(Beginning of Given records)

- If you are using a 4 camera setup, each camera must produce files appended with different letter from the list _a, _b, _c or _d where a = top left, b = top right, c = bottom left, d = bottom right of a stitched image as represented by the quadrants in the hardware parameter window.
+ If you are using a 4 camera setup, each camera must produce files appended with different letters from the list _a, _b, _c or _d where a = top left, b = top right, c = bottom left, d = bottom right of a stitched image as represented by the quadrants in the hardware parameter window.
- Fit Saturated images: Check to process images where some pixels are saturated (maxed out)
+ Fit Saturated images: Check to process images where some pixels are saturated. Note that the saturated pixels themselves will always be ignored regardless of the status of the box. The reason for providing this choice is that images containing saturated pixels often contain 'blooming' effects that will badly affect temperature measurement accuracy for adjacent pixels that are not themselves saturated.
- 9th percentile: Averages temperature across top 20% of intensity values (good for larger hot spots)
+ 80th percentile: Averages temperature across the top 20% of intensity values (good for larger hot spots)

(End of Given records)
(Beginning of Given records)

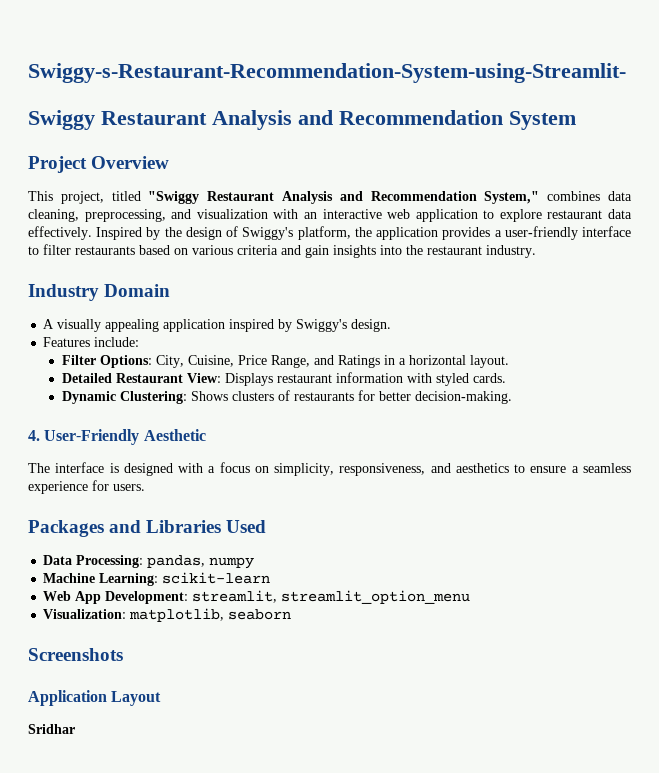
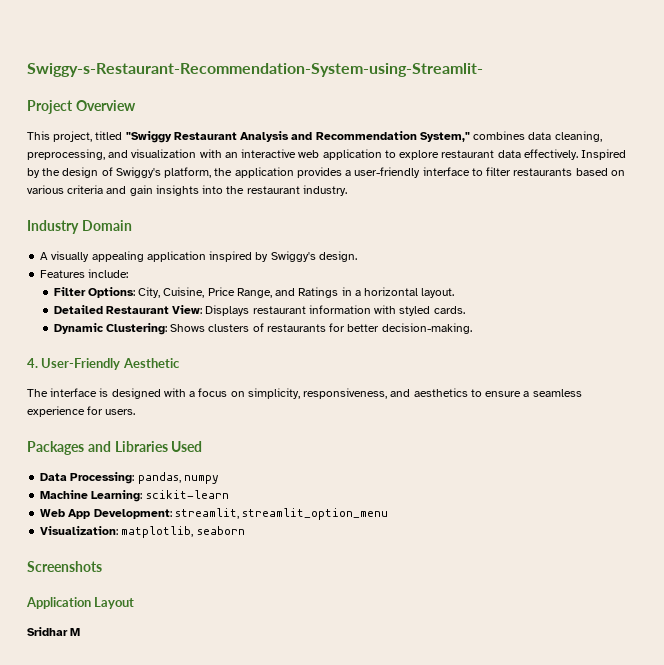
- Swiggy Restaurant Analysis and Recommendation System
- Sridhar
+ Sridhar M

(End of Given records)
(Beginning of Given records)

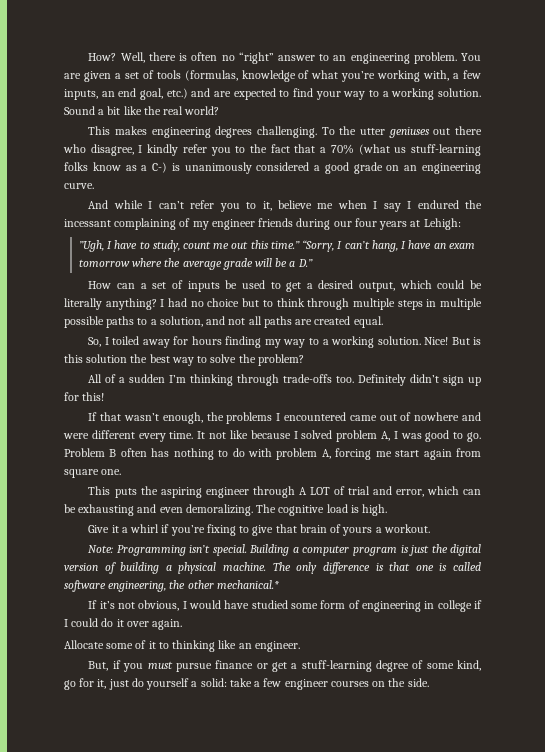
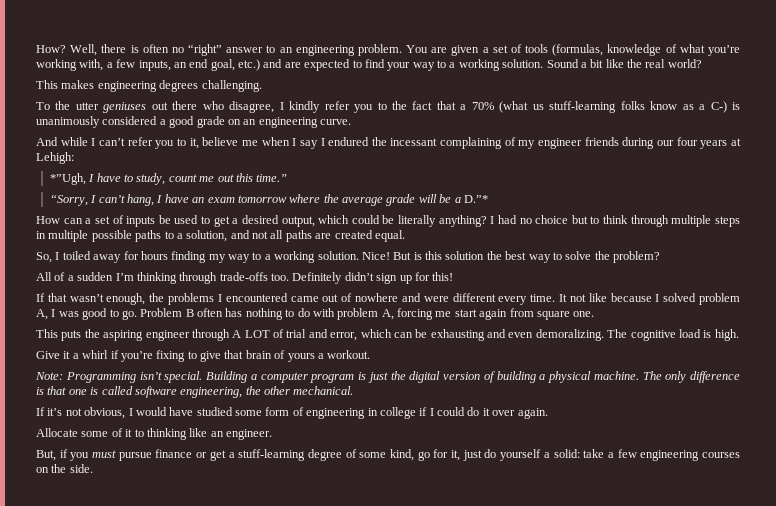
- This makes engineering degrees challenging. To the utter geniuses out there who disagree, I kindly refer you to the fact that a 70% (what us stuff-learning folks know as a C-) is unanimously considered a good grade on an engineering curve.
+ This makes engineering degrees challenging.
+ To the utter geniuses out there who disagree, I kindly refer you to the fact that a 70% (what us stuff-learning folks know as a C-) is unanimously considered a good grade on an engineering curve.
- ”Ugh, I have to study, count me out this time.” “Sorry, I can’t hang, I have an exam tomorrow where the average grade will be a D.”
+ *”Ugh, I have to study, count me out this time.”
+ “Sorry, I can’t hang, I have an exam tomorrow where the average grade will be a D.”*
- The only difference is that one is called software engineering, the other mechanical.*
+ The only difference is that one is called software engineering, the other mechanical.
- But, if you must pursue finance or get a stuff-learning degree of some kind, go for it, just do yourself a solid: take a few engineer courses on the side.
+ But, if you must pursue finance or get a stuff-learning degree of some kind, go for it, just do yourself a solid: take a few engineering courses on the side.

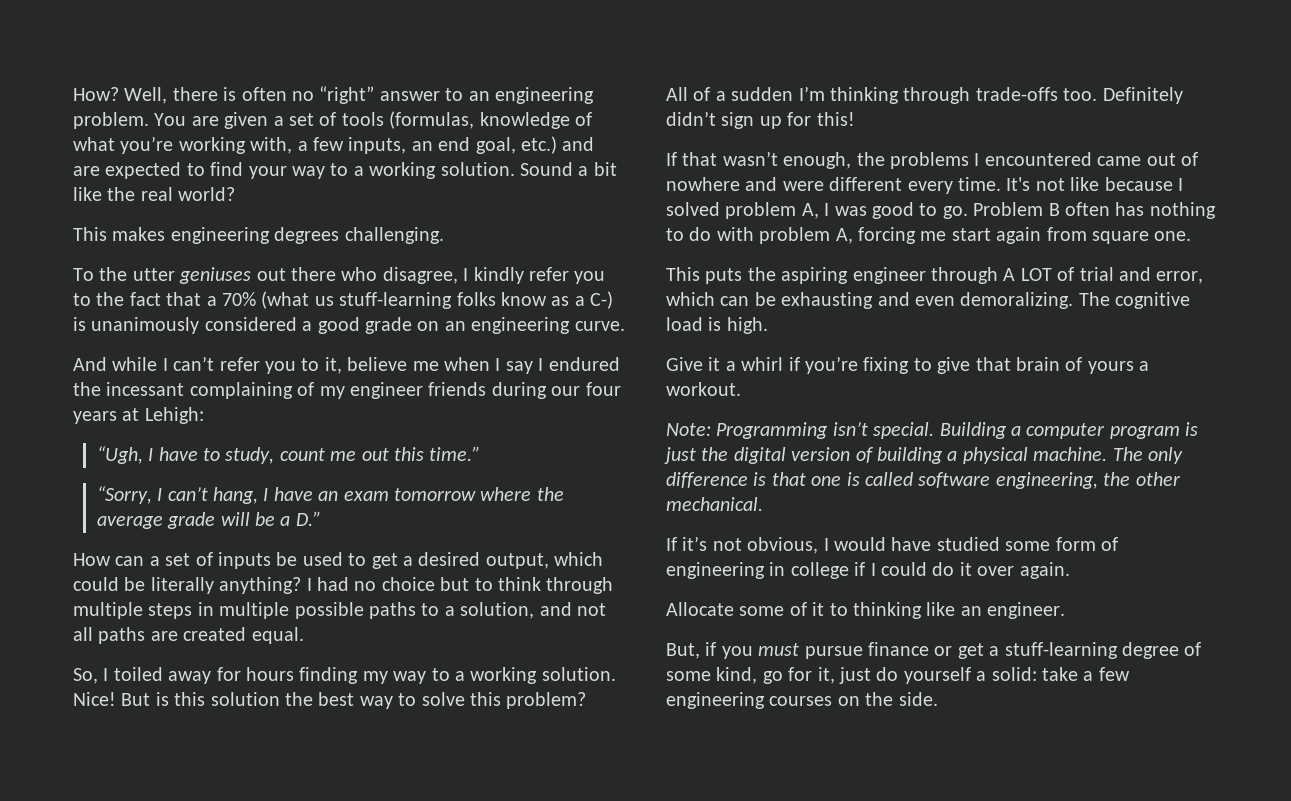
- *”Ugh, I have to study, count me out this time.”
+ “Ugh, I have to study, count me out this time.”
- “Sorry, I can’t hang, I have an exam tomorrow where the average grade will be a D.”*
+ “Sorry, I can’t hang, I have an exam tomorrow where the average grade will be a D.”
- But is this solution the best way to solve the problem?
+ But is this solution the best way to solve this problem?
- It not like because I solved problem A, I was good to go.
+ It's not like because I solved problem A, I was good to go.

(End of Given records)

Instructions for the task: Reproduce exactly the section above that begins at the line containing "- If you are" and ends at the line containing "- Fit Saturated", leaving out all other lines.

Answer section:
- If you are using a 4 camera setup, each camera must produce files appended with different letter from the list _a, _b, _c or _d where a = top left, b = top right, c = bottom left, d = bottom right of a stitched image as represented by the quadrants in the hardware parameter window.
+ If you are using a 4 camera setup, each camera must produce files appended with different letters from the list _a, _b, _c or _d where a = top left, b = top right, c = bottom left, d = bottom right of a stitched image as represented by the quadrants in the hardware parameter window.
- Fit Saturated images: Check to process images where some pixels are saturated (maxed out)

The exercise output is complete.